72 N.J. Eq. 312 | New York Court of Chancery | 1906
The motion against the entire bill will alone be considered, as it is manifest that no relief can be granted under this bill. Under rule 213 this motion will'be treated as essentially a demurrer to the bill. Ireland v. Kelly, 60 N. J. Eq. (15 Dick.)
The allegations of the hill are clearly insufficient to establish a resulting trust. When a deed of conveyance is executed and delivered, the intention that the grantee is not to enjoy the beneficial estate, but that a trust is to result must appear expressly or by implication from the terms of the deed, and no extrinsic evidence of the grantor’s intention is admissible unless fraud or mistake is averred. If the deed recites a pecuniary consideration, though only nominal, that recitation raises a conclusive presumption of an intention that the grantee is to take the beneficial estate, and destroys the possibility of a trust resulting to the grantor, and no extrinsic evidence will be admitted to show that there was, in fact, no consideration, unless fraud or mistake is shown. Osborn v. Osborn, 29 N. J. Eq. (2 Stew.) 385; Stucky v. Stucky, 30 N. J. Eq. (3 Stew.) 546, 554; Coffey v. Sullivan, 63 N. J. Eq. (18 Dick.) 296, 303; Fretz v. Roth, 68 N. J. Eq. (2 Robb.) 516, 527; 3 Pom. Eq. Jur. § 1036.
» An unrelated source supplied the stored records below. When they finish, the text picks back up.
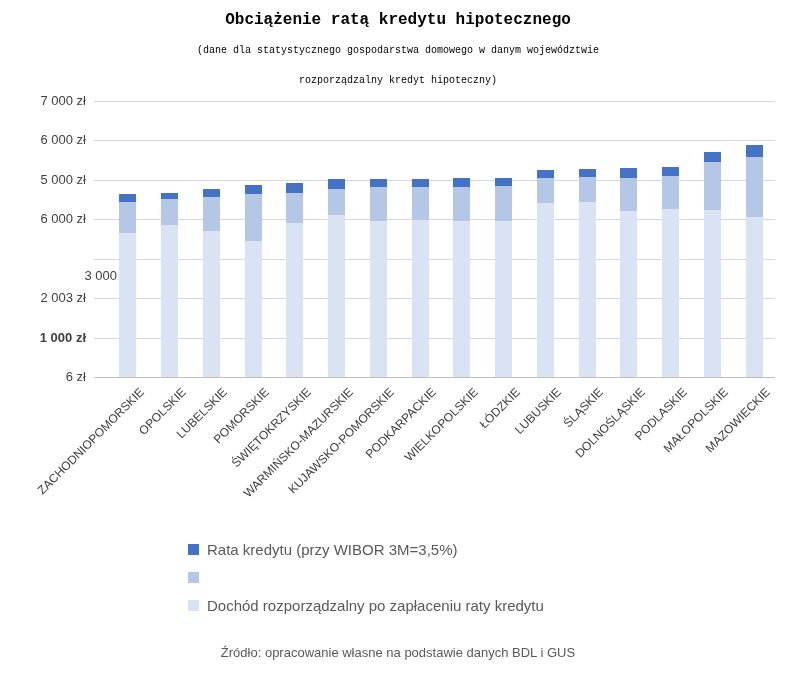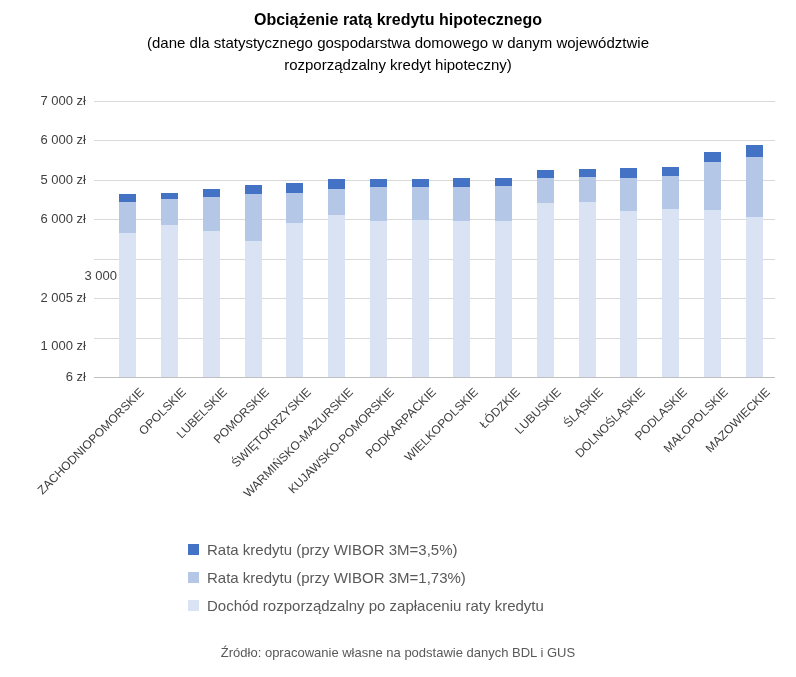--- a/index.html
+++ b/index.html
@@ -1,22 +1,22 @@
 <!DOCTYPE html>
 <html><head>
 <meta charset="utf-8">
 <style>
   html,body{margin:0;padding:0;background:#fff;}
   .page{
     position:relative;width:796px;height:677px;background:#ffffff;
     font-family:"Liberation Sans", sans-serif;overflow:hidden;
   }
-  .titles{position:absolute;top:8px;left:0;width:796px;text-align:center;color:#000;}
+  .titles{position:absolute;top:8px;left:0;width:796px;text-align:center;color:#000;font-family:Liberation Mono, monospace;}
   .title{font-size:16px;font-weight:bold;line-height:24px;}
-  .subtitle{font-size:15px;line-height:22px;}
+  .subtitle{font-size:10px;line-height:22px;margin-top:8px;}
   .y-tick{
     position:absolute;left:0;width:86px;text-align:right;
     font-size:13px;color:#404040;line-height:16px;
   }
   .plot{position:absolute;left:94px;top:101px;width:681px;height:276px;}
   .gridline{position:absolute;left:0;right:0;height:1px;background:#d9d9d9;}
   .gridline.zero{background:#bfbfbf;}
   .slots{position:absolute;left:13px;right:0;top:0;bottom:0;display:flex;}
   .slot{flex:1 1 0;display:flex;justify-content:center;align-items:flex-end;}
   .bar{width:17px;display:flex;flex-direction:column-reverse;}
@@ -41,22 +41,22 @@
 <div class="page">
 
   <div class="titles">
     <div class="title">Obciążenie ratą kredytu hipotecznego</div>
     <div class="subtitle">(dane dla statystycznego gospodarstwa domowego w danym województwie</div>
     <div class="subtitle">rozporządzalny kredyt hipoteczny)</div>
   </div>
 
   <div id="y-axis">
       <div class="y-tick" style="top: 369px;">6 zł</div>
-      <div class="y-tick" style="top: 338px;">1 000 zł</div>
-      <div class="y-tick" style="top: 290px;">2 005 zł</div>
+      <div class="y-tick" style="top: 330px; font-weight: bold;">1 000 zł</div>
+      <div class="y-tick" style="top: 290px;">2 003 zł</div>
       <div class="y-tick" style="top: 268px; padding-left: 44px;">3 000 zł</div>
       <div class="y-tick" style="top: 211px;">6 000 zł</div>
       <div class="y-tick" style="top: 172px;">5 000 zł</div>
       <div class="y-tick" style="top: 132px;">6 000 zł</div>
       <div class="y-tick" style="top: 93px;">7 000 zł</div>
     </div>
 
   <div class="plot" id="plot">
     <div id="grid">
         <div class="gridline zero" style="top: 276px;"></div>
@@ -203,21 +203,20 @@
       <div class="x-label" style="left: 573px; top: 385px;">MAZOWIECKIE</div>
     </div>
 
   <div class="legend" id="legend">
       <div class="legend-item">
         <span class="legend-swatch" style="background: rgb(68, 114, 196);"></span>
         <span class="legend-label">Rata kredytu (przy WIBOR 3M=3,5%)</span>
       </div>
       <div class="legend-item">
         <span class="legend-swatch" style="background: rgb(180, 199, 231);"></span>
-        <span class="legend-label">Rata kredytu (przy WIBOR 3M=1,73%)</span>
       </div>
       <div class="legend-item">
         <span class="legend-swatch" style="background: rgb(218, 227, 243);"></span>
         <span class="legend-label">Dochód rozporządzalny po zapłaceniu raty kredytu</span>
       </div>
     </div>
 
   <div class="footer">Źródło: opracowanie własne na podstawie danych BDL i GUS</div>
 
 </div>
It is not so certain that the allegations of the bill may not support a constructive trust, but 1 entertain the view that the mere facts that the conveyance was from a father to a daughter, and that the father retained possession of the property conveyed and received its revenues and made improvements, standing alone, and without any averment of fraud or mistake through undue influence or want of appreciation upon the part of the grantor as to what he was doing, or that grantor was without ample means to warrant a gift, or was without the benefit of disinterested and competent advice, or entertained a purpose contrary to that expressed in the deed, are not sufficient to raise the presumption of a constructive trust and to cast upon the grantee the burden of answering. The authorities collected in Fretz v. Roth, 68 N. J. Eq. (2 Robb.) 516 (at p. 528), to which may be added Slack v. Rees, 66 N. J. Eq. (21 Dick.) 447, and James v. Aller, 68 N. J. Eq. (2 Robb.) 666, disclose fully the various conditions which may exist to establish the presumption of a constructive trust under a conveyance similar to the one in question. The averments of the bill are not, in my opinion, sufficient for that purpose.